XavierXiao avatar Sep 15 '22 04:09 XavierXiao

@ahmed-retrace does your model train correctly with the config file you posted above? I have issues with my model training when I use the scheduler

nihirv avatar Sep 17 '22 16:09 nihirv

What kind of issues, the results weren't great but the training was working fine.

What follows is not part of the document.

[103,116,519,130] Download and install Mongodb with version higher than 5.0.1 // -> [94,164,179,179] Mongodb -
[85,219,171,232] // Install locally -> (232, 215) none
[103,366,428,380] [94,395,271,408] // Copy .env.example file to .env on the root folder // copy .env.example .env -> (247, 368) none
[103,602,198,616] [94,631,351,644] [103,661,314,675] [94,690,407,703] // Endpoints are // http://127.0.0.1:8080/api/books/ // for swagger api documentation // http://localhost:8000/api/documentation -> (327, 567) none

ahmarey avatar Sep 17 '22 16:09 ahmarey

The model initially starts to converge, but at a certain point the training becomes unstable and generates a loss curve like this: image

The model outputs also turn into pure noise when this starts to happen

For more context you can see this post: https://github.com/lstein/stable-diffusion/pull/546#issuecomment-1246678027

nihirv avatar Sep 17 '22 17:09 nihirv

yeah exactly what happened with me, but I used the best checkpoint, I didn't think it would get better than this.

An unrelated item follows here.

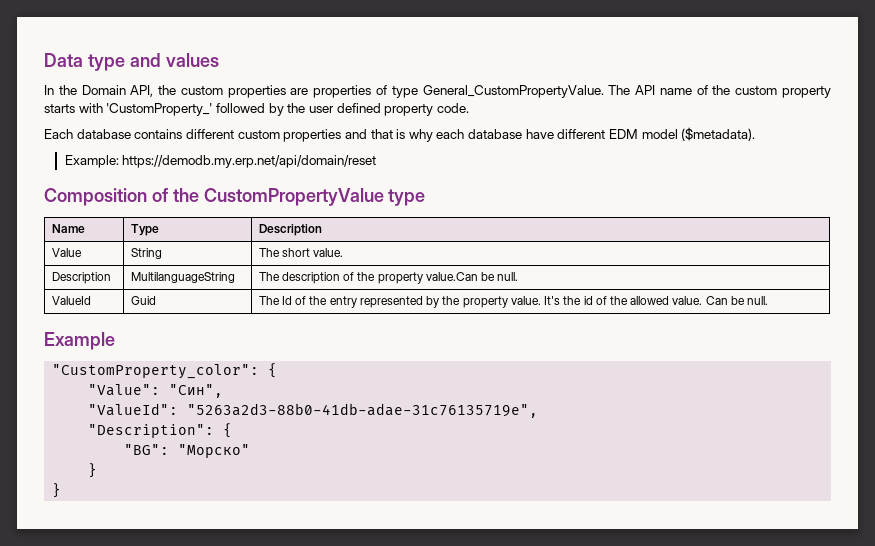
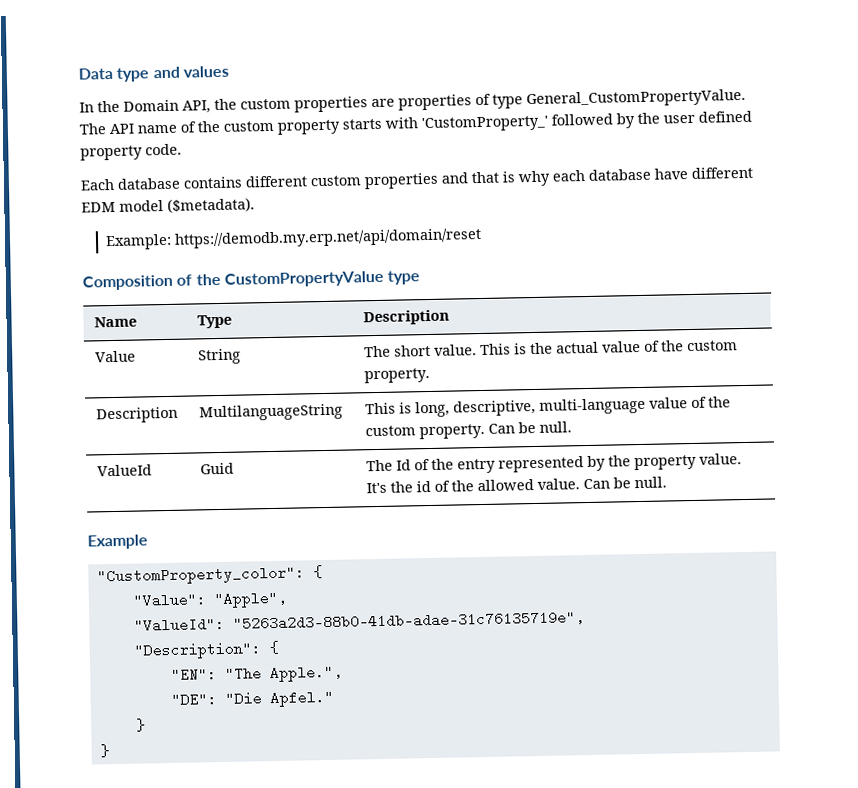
[51,272,111,284] [130,272,235,283] [258,272,478,284] // Description | MultilanguageString | The description of the property value.Can -> [479,340,738,356] [363,367,430,384] [95,406,178,424] [198,403,343,422] [364,396,731,418] [364,423,515,440] This is the actual value of the custom property. // Description | MultilanguageString | This is long, descriptive, multi-language value of the custom property. Can
[169,384,224,398] "Син", -> [213,590,288,609] "Apple",
[124,444,251,458] "BG": "Морско" -> [170,664,343,683] [170,689,334,708] "EN": "The Apple.", // "DE": "Die Apfel."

ahmarey avatar Sep 18 '22 06:09 ahmarey

@ahmarey Wait so just to confirm - when using the scheduler and fine-tuning the model, your model eventually starting creating pure noise?

nihirv avatar Sep 18 '22 12:09 nihirv

It produced the same kind of graph but I was saving best model only so couldn't visualise the results for the last part. But the best model produced decent photos, but not great.

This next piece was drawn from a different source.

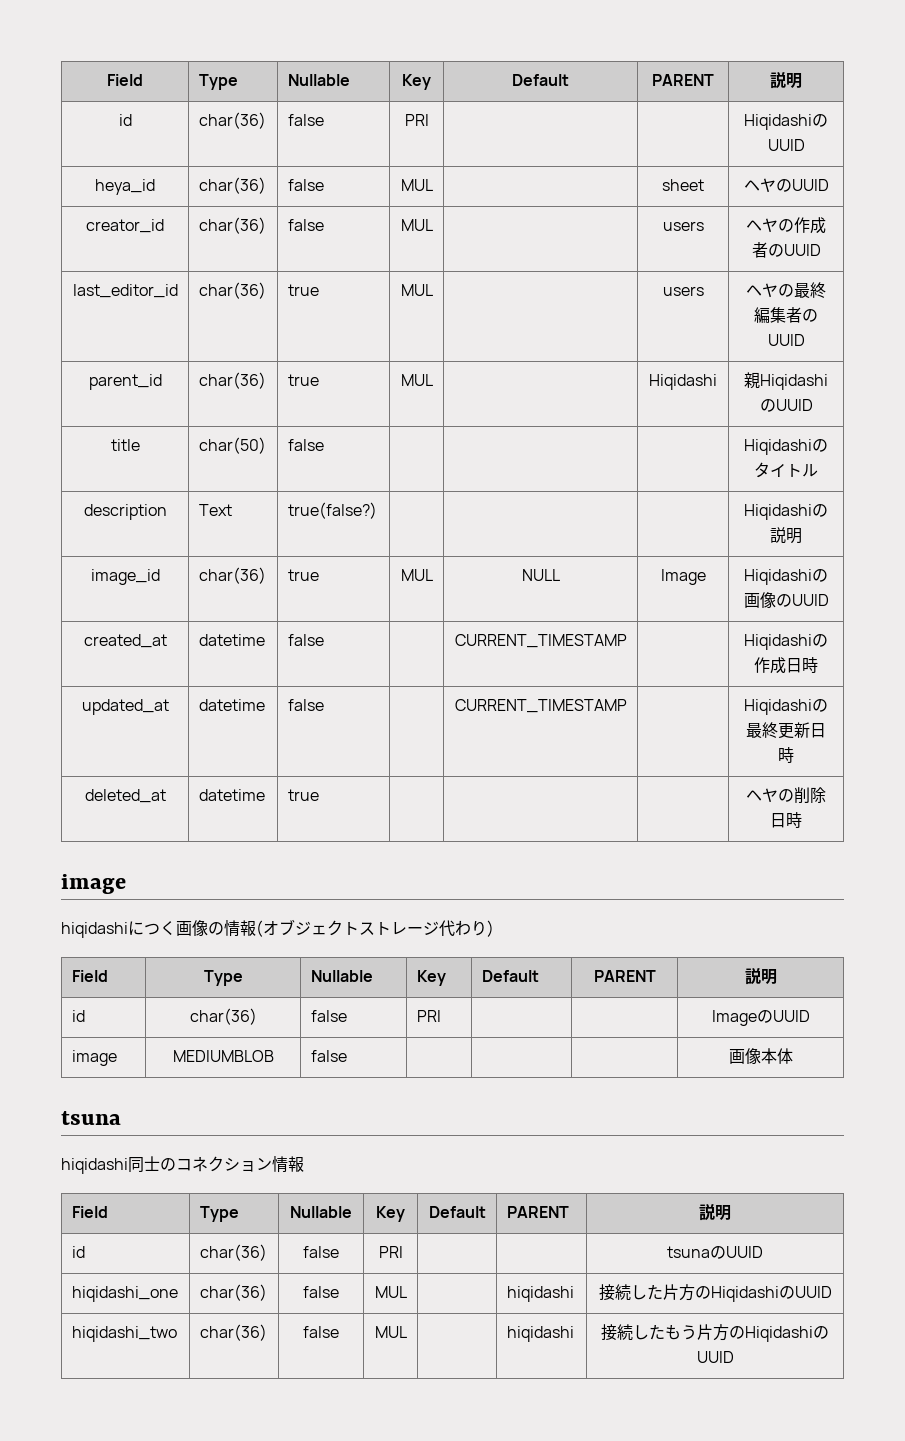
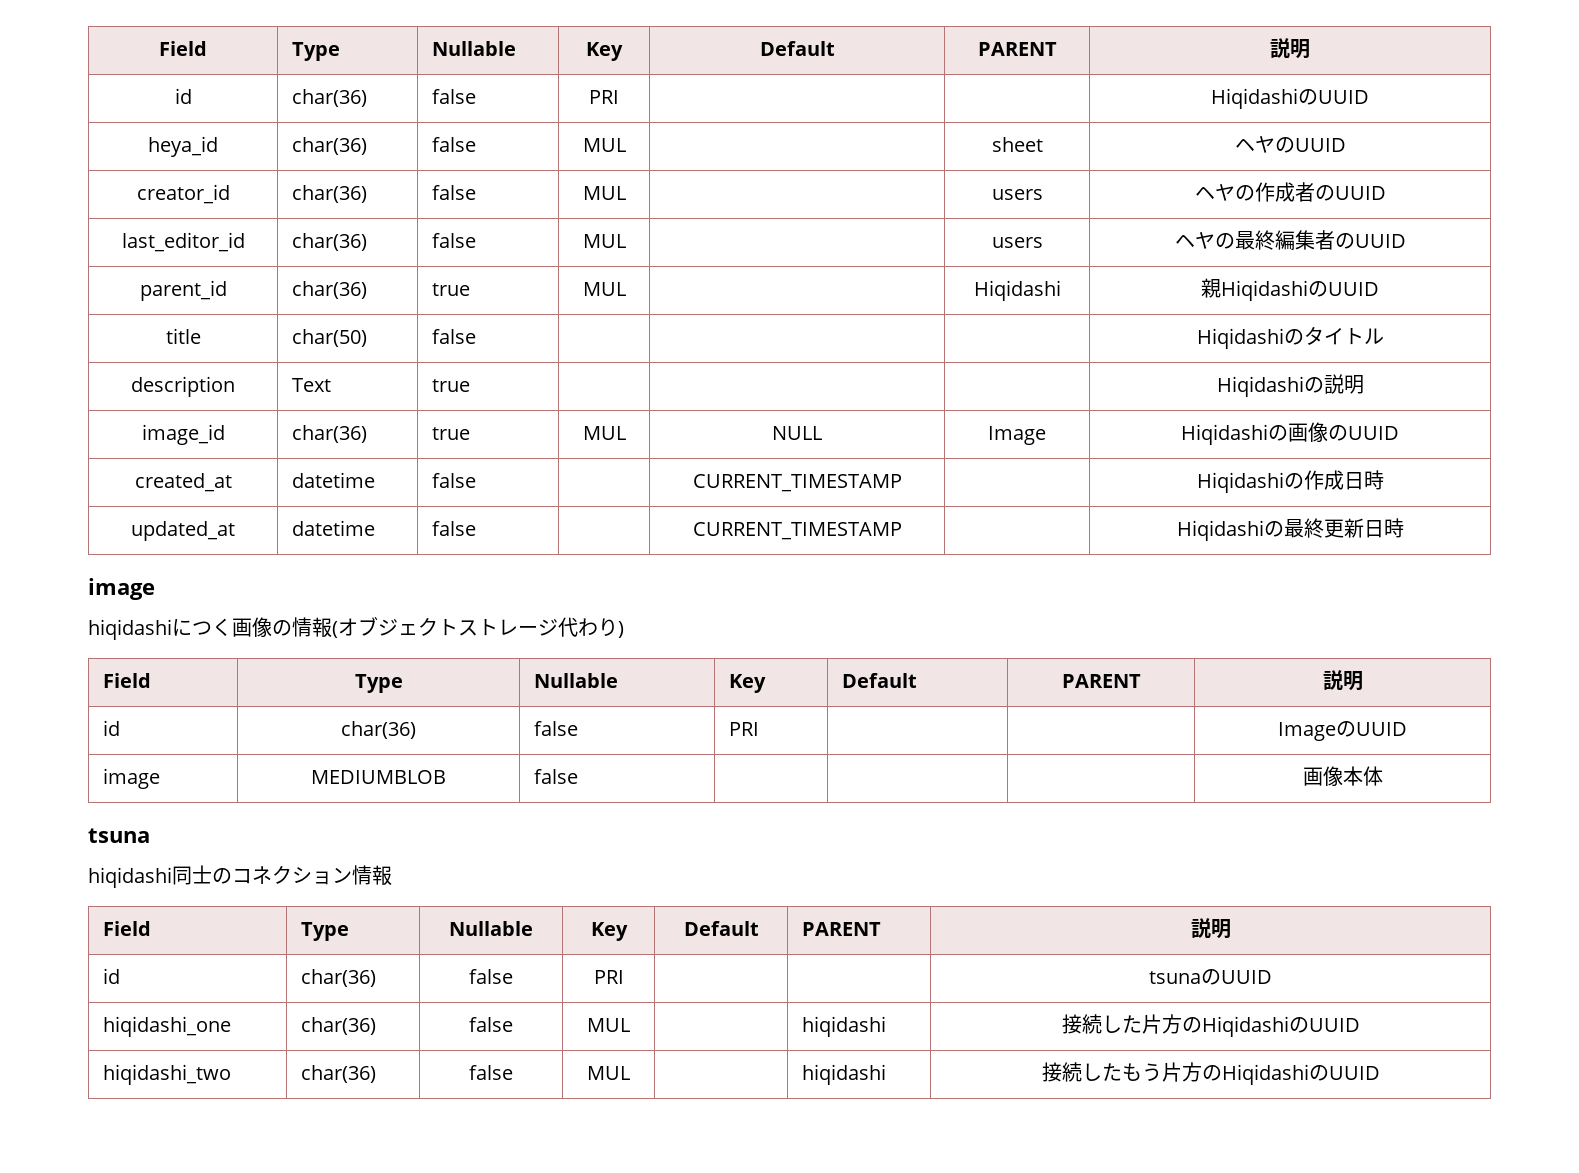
[287,284,319,296] true -> [431,233,476,248] false
[287,502,377,519] true(false?) -> [431,379,470,392] true
[84,789,166,803] [198,789,265,801] [287,789,319,801] [746,787,826,803] [770,812,802,828] // deleted_at | datetime | true | | | | ヘヤの削除日時 -> (1404, 528) none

ahmarey avatar Sep 18 '22 13:09 ahmarey

@ahmarey Do you know if the best model was one where the loss was low? I suspect it was but just want to sanity check that.

I found the same with my results (though I was using a relatively small autoencoder and just training on lsun/churches) - it generated things resembling churches but they weren't good quality at all.

Removing the scheduler from your config might lead you to get better results btw! I don't have unstable training when the scheduler isn't present

nihirv avatar Sep 18 '22 13:09 nihirv

Yes the best model was were the loss was low, ok I will remove it but I dont know where to set the learning rate.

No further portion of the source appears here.